Design and Experiment of Header Height Adaptive Adjustment System for Maize (Zea mays L.) Harvester

Abstract

In Northeast China, the maize (Zea mays L.) harvester header height is still manually controlled, and the control precision is poor, which limits the quality of maize harvesting and is unfavorable to the long-term development of agricultural harvesting. This work created an adaptive adjustment method for header height to address this issue. A maize harvester header, an STM32 control unit and key module, a hydraulic adjustment mechanism, and a pressure-wheel profiling device comprise the majority of the system. In this scenario, the proposed pressure-wheel profiling device is mounted to the ridge’s surface and walks along it, delivering real-time data on terrain changes. The terrain change signals are received and processed in real time by the STM32 control unit, which subsequently operates the hydraulic adjustment mechanism to alter the header height. The structural dimensions and operational parameters of the essential components for pressure-wheel profiling device were determined using force analysis. A kinematic analysis of the hydraulic adjusting mechanism was performed, and the expression of the relationship between the displacement of hydraulic cylinder and the header height was obtained. The pressure-wheel profiling device was calibrated, the adaptive adjustment parameter model was constructed, and the PID control technique was employed to achieve automatic header height adjustment. This study analyzed the effects of harvester different forward speeds (1.25, 1.45, 1.65, 1.85, and 2.05 m/s) and different operating modes (open and unopened system) on the test indexes (Errors in the automatic adjustment of header height, Cob loss rate, Coefficient of variation in stubble height).

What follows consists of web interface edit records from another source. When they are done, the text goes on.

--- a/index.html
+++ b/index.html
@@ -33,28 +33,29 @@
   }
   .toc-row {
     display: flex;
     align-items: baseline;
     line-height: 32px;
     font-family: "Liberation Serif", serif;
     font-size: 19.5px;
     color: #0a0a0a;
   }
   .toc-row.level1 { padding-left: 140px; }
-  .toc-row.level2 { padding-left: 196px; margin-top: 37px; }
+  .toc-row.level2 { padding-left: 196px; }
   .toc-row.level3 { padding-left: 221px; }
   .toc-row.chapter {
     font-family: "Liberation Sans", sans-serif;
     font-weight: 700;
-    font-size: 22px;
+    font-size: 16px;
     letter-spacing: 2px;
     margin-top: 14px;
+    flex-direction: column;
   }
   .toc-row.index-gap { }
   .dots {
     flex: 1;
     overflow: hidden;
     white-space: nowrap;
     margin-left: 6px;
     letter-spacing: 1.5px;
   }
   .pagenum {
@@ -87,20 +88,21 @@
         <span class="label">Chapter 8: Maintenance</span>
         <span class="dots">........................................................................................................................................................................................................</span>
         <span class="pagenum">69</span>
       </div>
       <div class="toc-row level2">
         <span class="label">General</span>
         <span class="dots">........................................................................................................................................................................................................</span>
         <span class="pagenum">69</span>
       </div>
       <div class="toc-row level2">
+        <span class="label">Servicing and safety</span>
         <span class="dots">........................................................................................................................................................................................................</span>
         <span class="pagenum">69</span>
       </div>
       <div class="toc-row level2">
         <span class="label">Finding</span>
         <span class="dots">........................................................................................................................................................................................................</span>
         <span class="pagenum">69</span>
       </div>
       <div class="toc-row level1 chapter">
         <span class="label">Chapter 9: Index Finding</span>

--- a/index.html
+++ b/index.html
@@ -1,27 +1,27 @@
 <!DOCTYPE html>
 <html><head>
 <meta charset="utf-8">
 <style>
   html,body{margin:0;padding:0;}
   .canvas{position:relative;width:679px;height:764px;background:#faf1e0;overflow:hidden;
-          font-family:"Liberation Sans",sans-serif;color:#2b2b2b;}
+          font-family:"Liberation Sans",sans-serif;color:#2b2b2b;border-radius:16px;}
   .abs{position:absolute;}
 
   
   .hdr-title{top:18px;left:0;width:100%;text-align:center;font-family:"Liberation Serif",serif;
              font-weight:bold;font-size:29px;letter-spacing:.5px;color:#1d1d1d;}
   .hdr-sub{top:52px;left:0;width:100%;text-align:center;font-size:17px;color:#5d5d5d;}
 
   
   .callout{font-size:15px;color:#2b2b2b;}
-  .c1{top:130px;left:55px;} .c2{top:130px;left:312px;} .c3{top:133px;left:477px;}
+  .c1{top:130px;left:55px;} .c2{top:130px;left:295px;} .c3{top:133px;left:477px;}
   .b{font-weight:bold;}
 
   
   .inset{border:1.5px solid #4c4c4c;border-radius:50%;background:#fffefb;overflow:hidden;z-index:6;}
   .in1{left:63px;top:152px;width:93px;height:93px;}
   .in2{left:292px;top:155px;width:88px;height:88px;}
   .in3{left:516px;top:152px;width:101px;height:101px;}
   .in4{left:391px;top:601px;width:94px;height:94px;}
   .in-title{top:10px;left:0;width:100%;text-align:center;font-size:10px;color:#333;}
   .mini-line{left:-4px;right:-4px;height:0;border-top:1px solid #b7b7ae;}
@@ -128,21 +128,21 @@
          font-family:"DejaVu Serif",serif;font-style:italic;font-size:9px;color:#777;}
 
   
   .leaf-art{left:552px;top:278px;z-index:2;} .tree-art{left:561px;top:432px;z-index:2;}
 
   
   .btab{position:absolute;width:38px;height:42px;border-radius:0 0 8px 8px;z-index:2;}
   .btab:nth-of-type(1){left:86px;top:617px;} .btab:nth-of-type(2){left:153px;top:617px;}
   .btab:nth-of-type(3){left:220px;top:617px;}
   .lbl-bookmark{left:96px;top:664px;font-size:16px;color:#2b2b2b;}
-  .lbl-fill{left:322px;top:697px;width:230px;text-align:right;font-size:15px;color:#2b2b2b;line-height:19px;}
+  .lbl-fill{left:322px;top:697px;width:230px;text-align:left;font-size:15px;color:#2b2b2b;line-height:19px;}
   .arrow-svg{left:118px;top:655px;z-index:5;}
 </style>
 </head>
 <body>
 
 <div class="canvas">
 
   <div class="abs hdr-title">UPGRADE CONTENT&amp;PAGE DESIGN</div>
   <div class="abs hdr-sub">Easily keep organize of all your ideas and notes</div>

The results revealed that, with the adaptive adjustment system mode on, the average difference between the measured actual header height and the predetermined height was 9.96 mm, the average coefficient of variation in stubble height was lowered by 34.44%, and the average cob loss rate was decreased by 7.98%, both of which may accommodate the needs of maize harvester header height adjustment. This study serves as a reference for the automated design of a maize harvester for monopoly crops.